Mondial-2026: Désiré Doué et la lumière fut
Remplaçant au coup d'envoi et à peine rentré en jeu, Désiré Doué, par des dribbles dont il a le secret, a fait sauter le verrou paraguayen en provoquant un pénalty transformé par son capitaine Kylian Mbappé, permettant à la France de rallier les quarts de finale du Mondial-2026.
Une fois n'est pas coutume, la lumière n'est venue ni de Mbappé, ni de Michael Olise, les deux étoiles françaises depuis le début de la compétition. Moins encore du Ballon d'Or Ousmane Dembélé qui a multiplié les pertes de balles sur son côté droit.
Dans un match fermé à triple tour, il n'aura fallu que 4 minutes à Désiré Doué pour tirer la France du piège tendu par le Paraguay en 8e de finale.
Entré à la 61e minute de la rencontre, à la place de son ami et coéquipier Bradley Barcola, avec qui il est en concurrence pour occuper le poste d'ailier gauche chez les Bleus, le jeune attaquant, 21 ans, s'est d'abord mis en jambes avec une première prise de balle.
Puis il a fait exactement ce pourquoi Didier Deschamps, le sélectionneur français, l'a lancé à l'heure de jeu: sur son aile, le Parisien s'est engouffré dans la surface. Dans un espace restreint, il a éliminé un puis deux défenseurs sud-américains, avant que le milieu de terrain, Diego Gomez, campé dans ses 16 mètres comme la plupart de ses coéquipiers, ne stoppe sa course en le fauchant.
- Ouf de soulagement -
Si l'arbitre ouzbek de la rencontre, Ilgiz Tantashev, n'a pas immédiatement sifflé la faute et a dû faire appel à la VAR, l'obstruction était évidente et la sanction immédiate lorsque Mbappé, aucune frappe tentée jusqu'alors, a converti le tir au but (1-0, 70e).

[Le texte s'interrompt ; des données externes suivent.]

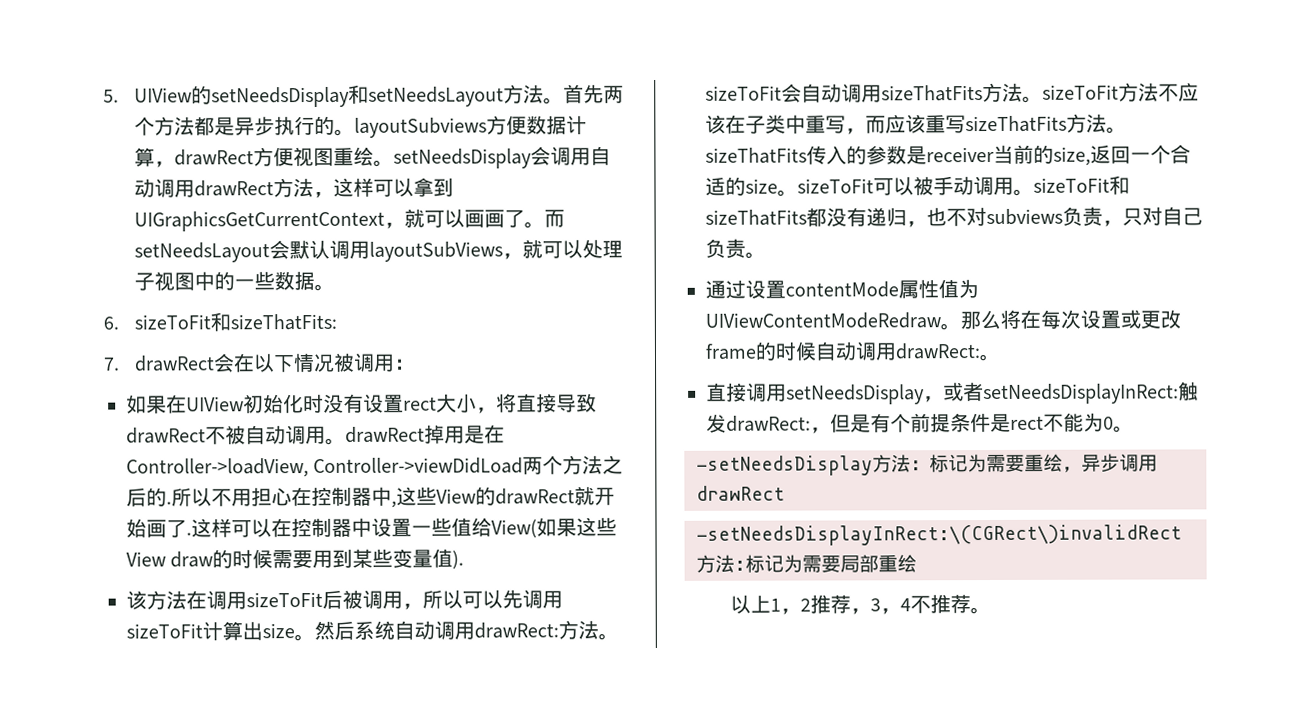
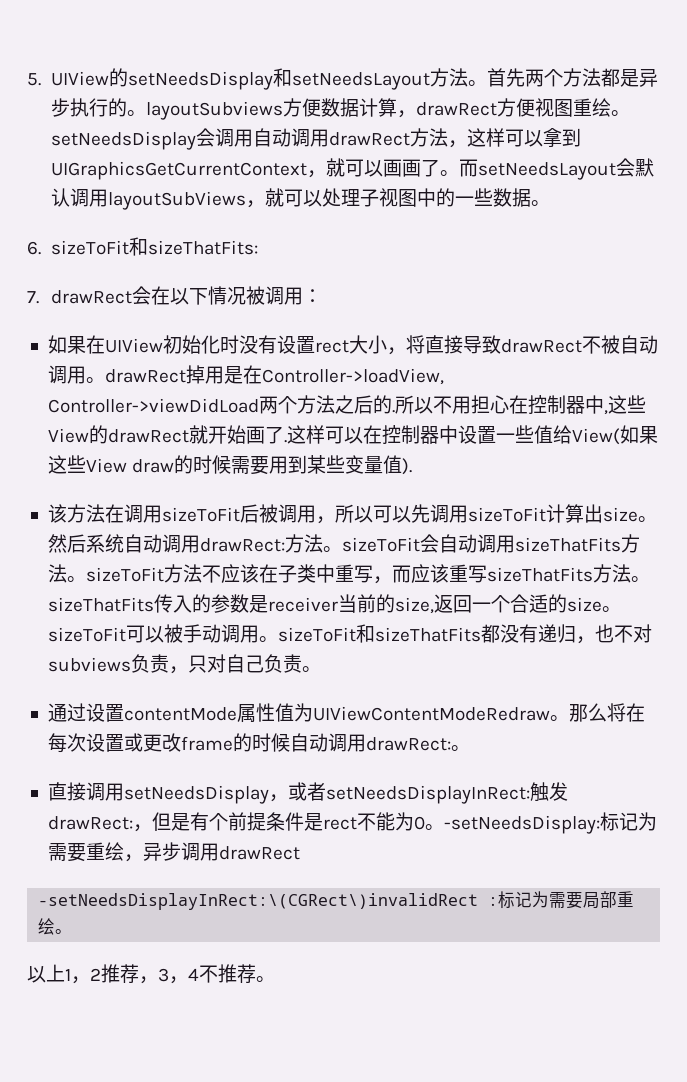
[696,454,930,476] // -setNeedsDisplay方法： -> [443,815,600,834] -setNeedsDisplay:
[696,554,735,573] 方法 -> (479, 901) none
(917, 563) none -> [55,929,73,934] 。

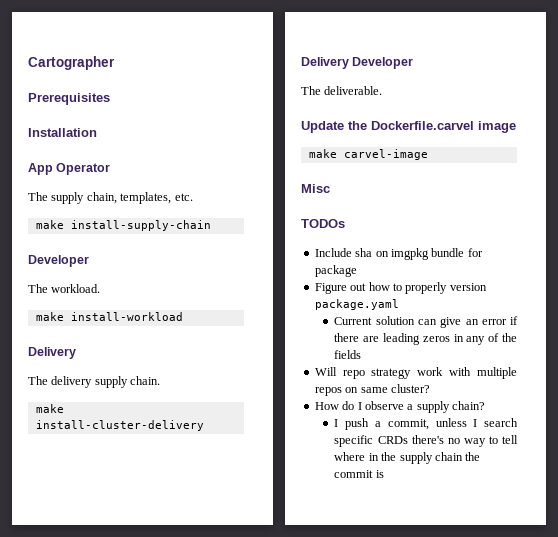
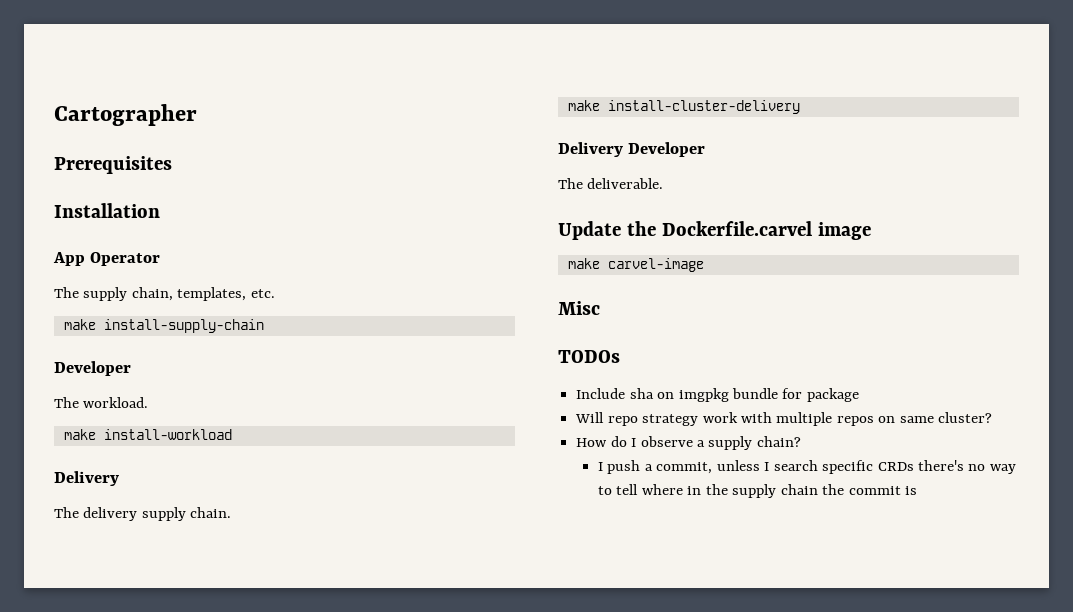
[314,282,487,294] [314,299,399,310] [334,316,518,328] [334,333,517,345] [334,350,362,359] // Figure out how to properly version package.yaml // Current solution can give an error if there are leading zeros in any of the fields -> (859, 395) none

Un gros ouf de soulagement pour tout le camp français archi dominateur, mais incapable de se montrer dangereux face au Paraguay recroquevillé dans son camp, bien que toujours en avance face aux attaquants bleus, loués depuis le début du tournoi mais totalement muselés par les Sud-Américains.
Dans un match que l'on attendait fermé, Michael O'Neill, le sélectionneur de l'Irlande du Nord, membre du groupe technique de la Fifa, qui décortiquait pour l'AFP ce que la France pouvait utiliser pour contourner le mur paraguayen, a finalement vu juste.
"La France possède absolument toutes les armes possibles en attaque: de la taille, de la puissance physique, du génie individuel, de la vitesse, un banc aussi", expliquait-il.
"Quand ce n'est pas Mbappé ou Olise qui est dangereux, c'est Dembélé ou Barcola", précisait-il. Il faut ajouter Doué, donc, par qui la lumière est arrivée samedi.
- Pas opposé à Barcola -
Titulaire en début de tournoi puis doublé pour le premier match couperet par Barcola, en 16e face à la Suède, Doué refuse pourtant l'opposition avec son coéquipier du Paris SG, muselé comme toute l'attaque française samedi et avec qui la concurrence est plus ouverte que jamais.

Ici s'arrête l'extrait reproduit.